Protein Digestion, MS/MS-Data Collection, and Peptide Identification

Samples were thawed and injected onto a UPLC system at 4 °C. The protein was run over an immobilized pepsin column (Waters Corporation) at 12 °C at 200 μL/min for 3 minutes, and peptides were collected on a VanGuard pre-column trap (Waters Corporation). The trap was washed for 2.5 minutes at 200 μL/min and then the peptides were eluted in-line with an Acquity 1.7 um particle, 100×1 mm C18 UPLC column (Waters Corporation), using a gradient of 10–43 % B (buffer A 0.1 % formic acid, buffer B 100 % acetonitrile and 0.1 % formic acid) over 18 minutes. Mass-spectrometry experiments were performed on a Thermo Fisher Orbitrap Elite acquiring over a mass range of 300–2000 m/z using electrospray ionization source operated at 220 °C and a spray voltage of 3.8 kV. Peptides were identified using data-dependent acquisition methods following tandem-MS/MS experiments. MS/MS datasets were analysed using MaxQuant, and a false discovery rate of 1 % using a database of purified proteins and known contaminants.

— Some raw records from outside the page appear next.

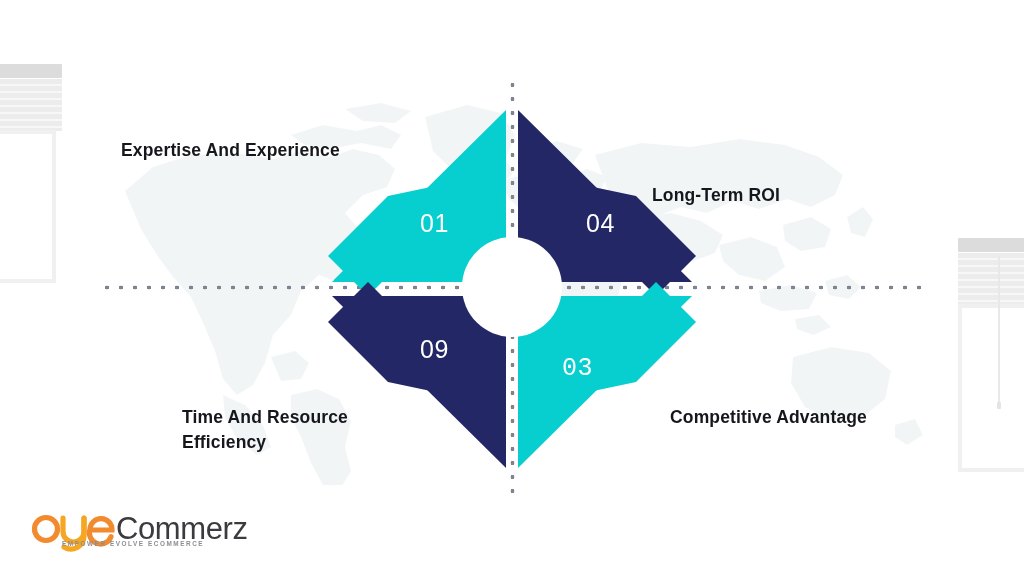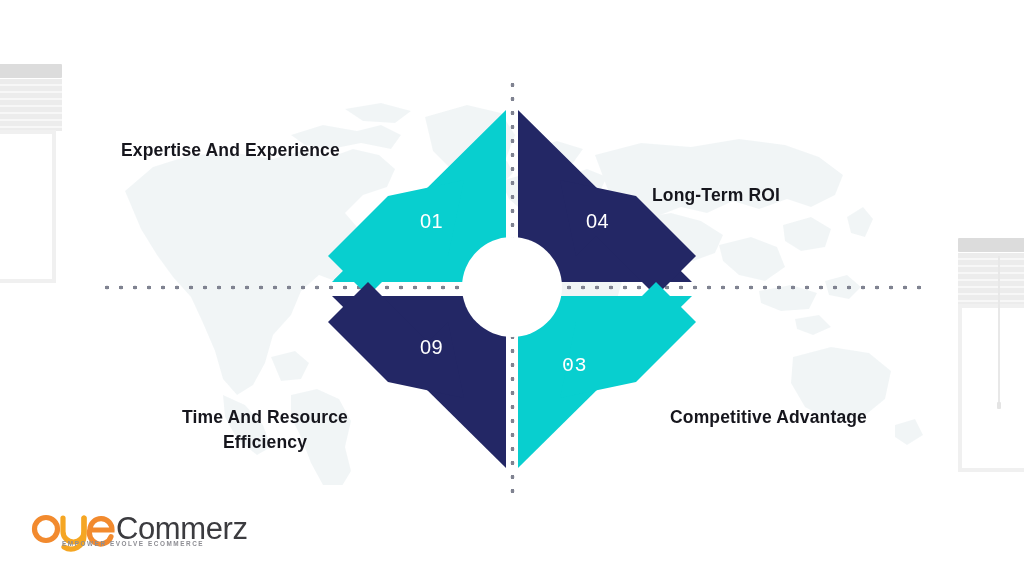--- a/index.html
+++ b/index.html
@@ -105,21 +105,21 @@
     position: absolute;
     left: 328px;
     top: 106px;
     width: 368px;
     height: 366px;
   }
 
   .quad-number {
     position: absolute;
     color: #ffffff;
-    font-size: 20px;
+    font-size: 25px;
     font-weight: 400;
     letter-spacing: 0.5px;
     line-height: 1;
     user-select: none;
   }
   #number-01 { left: 420px; top: 211px; }
   #number-02 { left: 420px; top: 337px; }
   #number-03 { left: 562px; top: 356px; font-family: Liberation Mono, monospace; }
   #number-04 { left: 586px; top: 211px; }
 
@@ -128,21 +128,21 @@
     position: absolute;
     color: #16161d;
     font-size: 17.5px;
     font-weight: bold;
     line-height: 1.45;
     letter-spacing: 0.15px;
     white-space: pre-line;
   }
   #label-01 { left: 121px; top: 138px; text-align: left; }
   #label-04 { left: 652px; top: 138px; text-align: left; margin-top: 45px; }
-  #label-02 { right: 676px; top: 405px; text-align: center; }
+  #label-02 { right: 676px; top: 405px; text-align: left; }
   #label-03 { left: 670px; top: 405px; text-align: left; }
 
   
   #logo {
     position: absolute;
     left: 30px;
     top: 508px;
     width: 230px;
     height: 46px;
   }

Mass Analysis of Peptide Centroids and Measurement of Deuterium Incorporation

To calculate the level of deuterium incorporation in each peptide, HD-Examiner Software (Sierra Analytics) was used. All peptides were manually inspected for the correct charge state, correct retention time, appropriate selection of isotopic distribution and presence of overlapping peptides. Deuteration levels were calculated using the centroid of the experimental isotope clusters. Results are presented as relative deuterium incorporation and the only control for back exchange was the level of deuterium present in the buffer. The average error of all time points and conditions was less than 0.1 Da. Cut-offs were set at 8 % and 0.6 Da deuterium incorporation between conditions with an unpaired t-test value of p<0.05. HDX-MS analysis statistics are presented in the Supplementary_GNE_HDX_Data as suggested by HDX-MS guidelines described by Masson et al.24

Acknowledgments

Funded by the Deutsche Forschungsgemeinschaft (DFG, German Research Foundation) – Project ID 431232613 – SFB 1449 (projects C01, C04). We would like to thank Dr. Sasha Lange for his technical assistance and helpful discussions with the aSEC experiments. Open Access funding enabled and organized by Projekt DEAL.

    Conflict of interest

    The authors declare no conflict of interest.

    Data Availability Statement

    The data that support the findings of this study are available from the corresponding author upon reasonable request.